You can also use hexa whatever (don't want to say the 'decimal' part here) in books describing assembly language -- books for people even. (Why not? Although it does after all take a human to write the code that makes a computer 'really foul things up;' my dad who has written some code himself always told me that base 16 and base 8 were invented to make it easier for PEOPLE to write code for computers -- thus people would not have to write in 1s and 0s.)
IMO an encoding system for hexadecimals -- inspired by an extant private use set of encodings, having a definable/identifiable community of users with examples of usage online or something -- should fly as a proposal.
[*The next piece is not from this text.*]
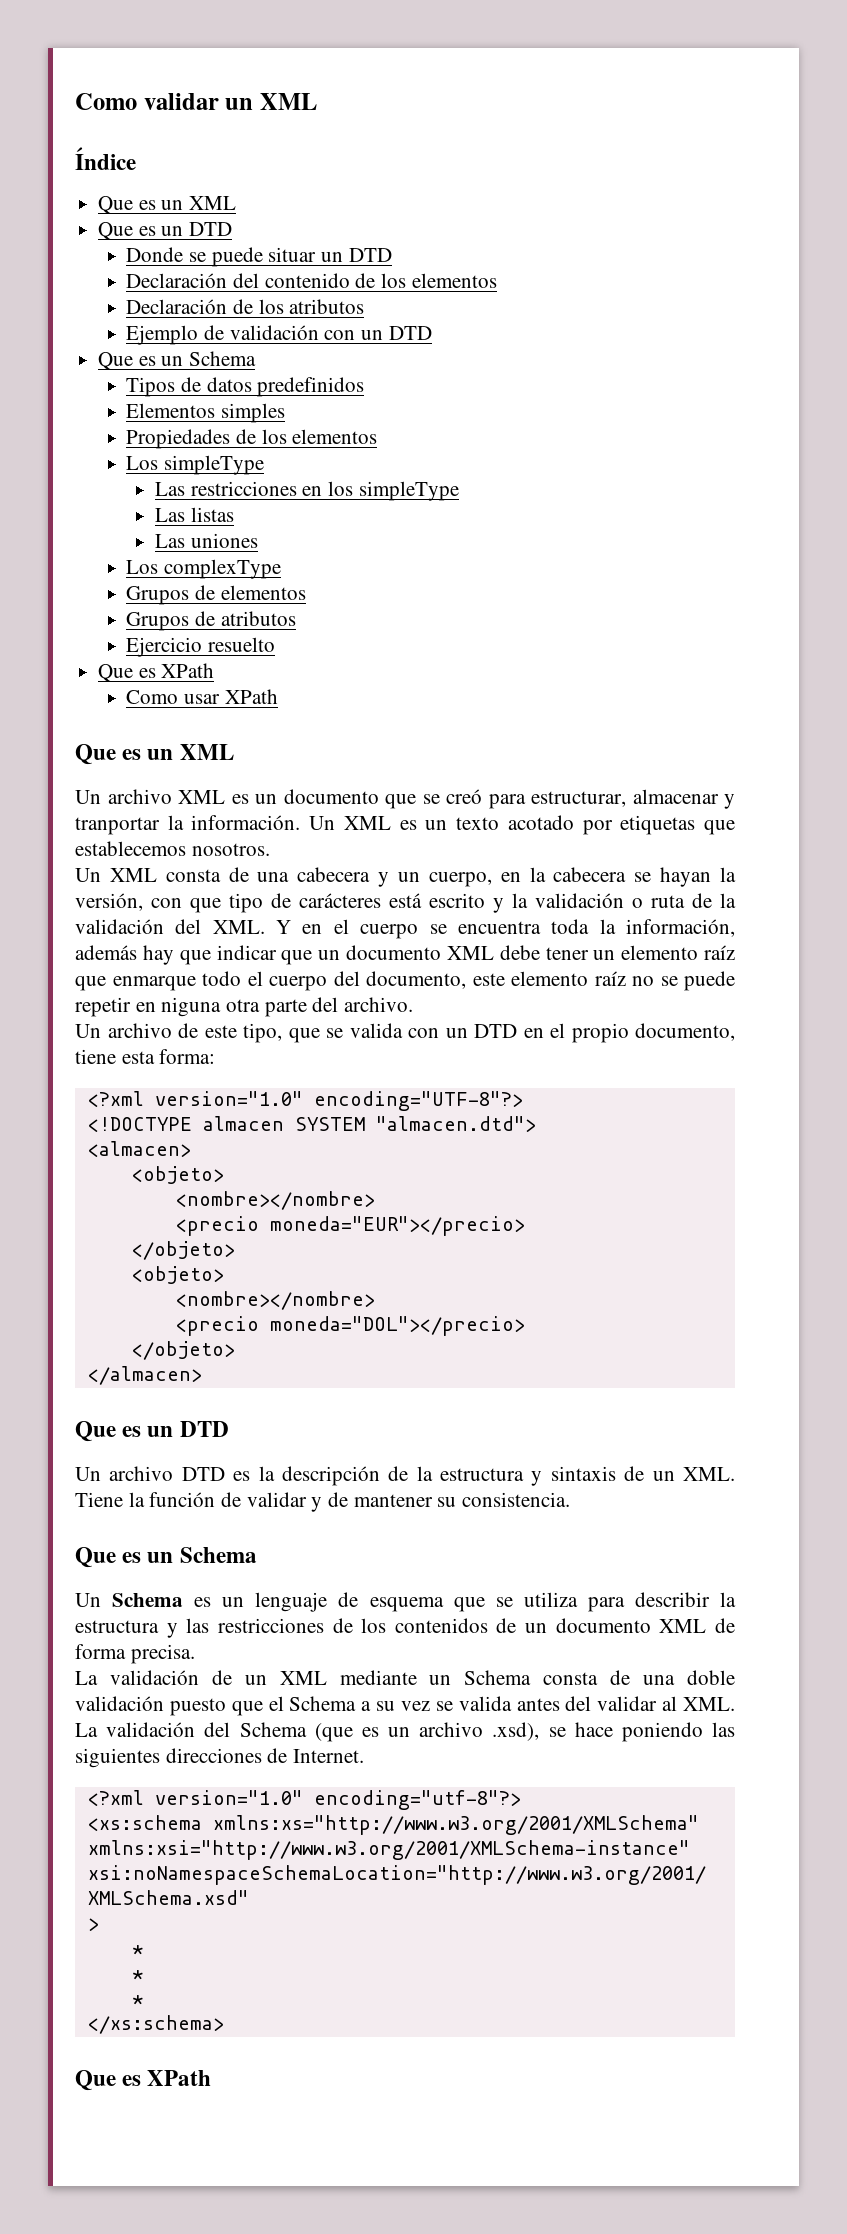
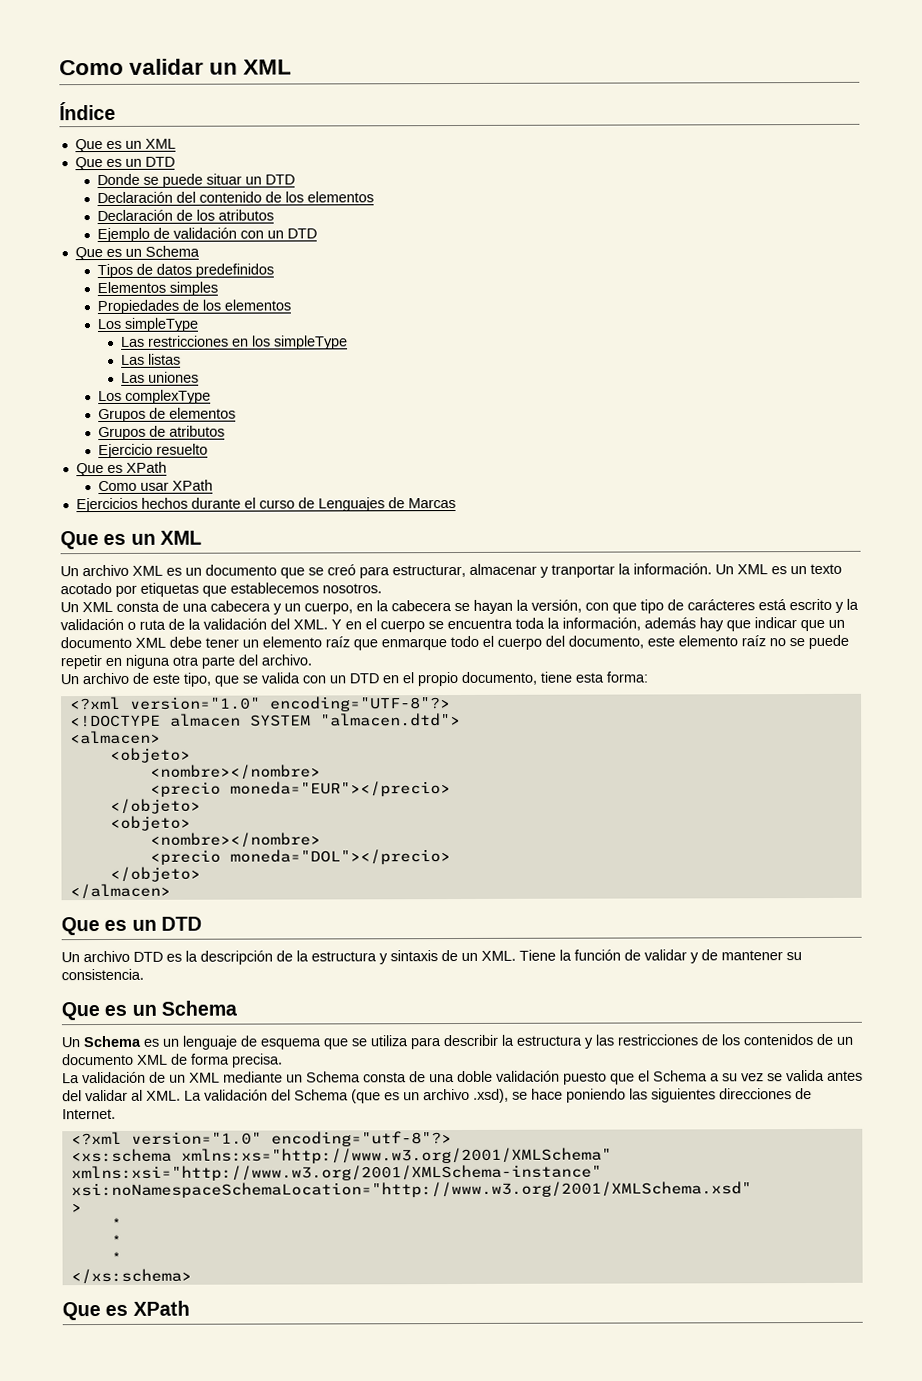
(278, 696) none -> [75,497,456,513] // Ejercicios hechos durante el curso de Lenguajes de Marcas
There is no real perfect base system but base 6 or 12 or some multiple thereof would facilitate conversion between base 2 and base 3 tertiary but the circuits are going to be complicated.
But base 6 or 12 would make counting on the fingers more difficult.
(But as you've said above people don't memorize tables or use fingers; they all have calculators and computers.)
But we've strayed from unicode concerns in this discussion, I think.
(As for isolation, go ahead yourself, but will your children ever mix? If so will they need to understand base 10?)
>> You may wonder, why I am using the term “hexadekadic”.
>> This is because, “hexadeka” is the Greek word for 16,
>> whilst the Latin word ist “sedecim”; there is no language
>> known that has “hexadecim”, or anything alike, for 16.
> I prefer "tonal", since "hexadecimal"/"hexadekadic" both imply a decimal base.
6 and 10. I don't know whether the base is meant to be six or ten . . .
> . . .
From: Luke-Jr (email@example.com)
Date: Sat Jun 05 2010 - 12:35:36 CDT
> I've also created a "Hexadecimal / Tonal Mathematics" group on Facebook, to
> promote using it in daily life. ;)
Who else goes to your facebook page? How many friends?
And what system of encoding have you all agreed on for encoding characters?
You might develop your case thus; otherwise I fear that any discussion will be 'circular' and pointless.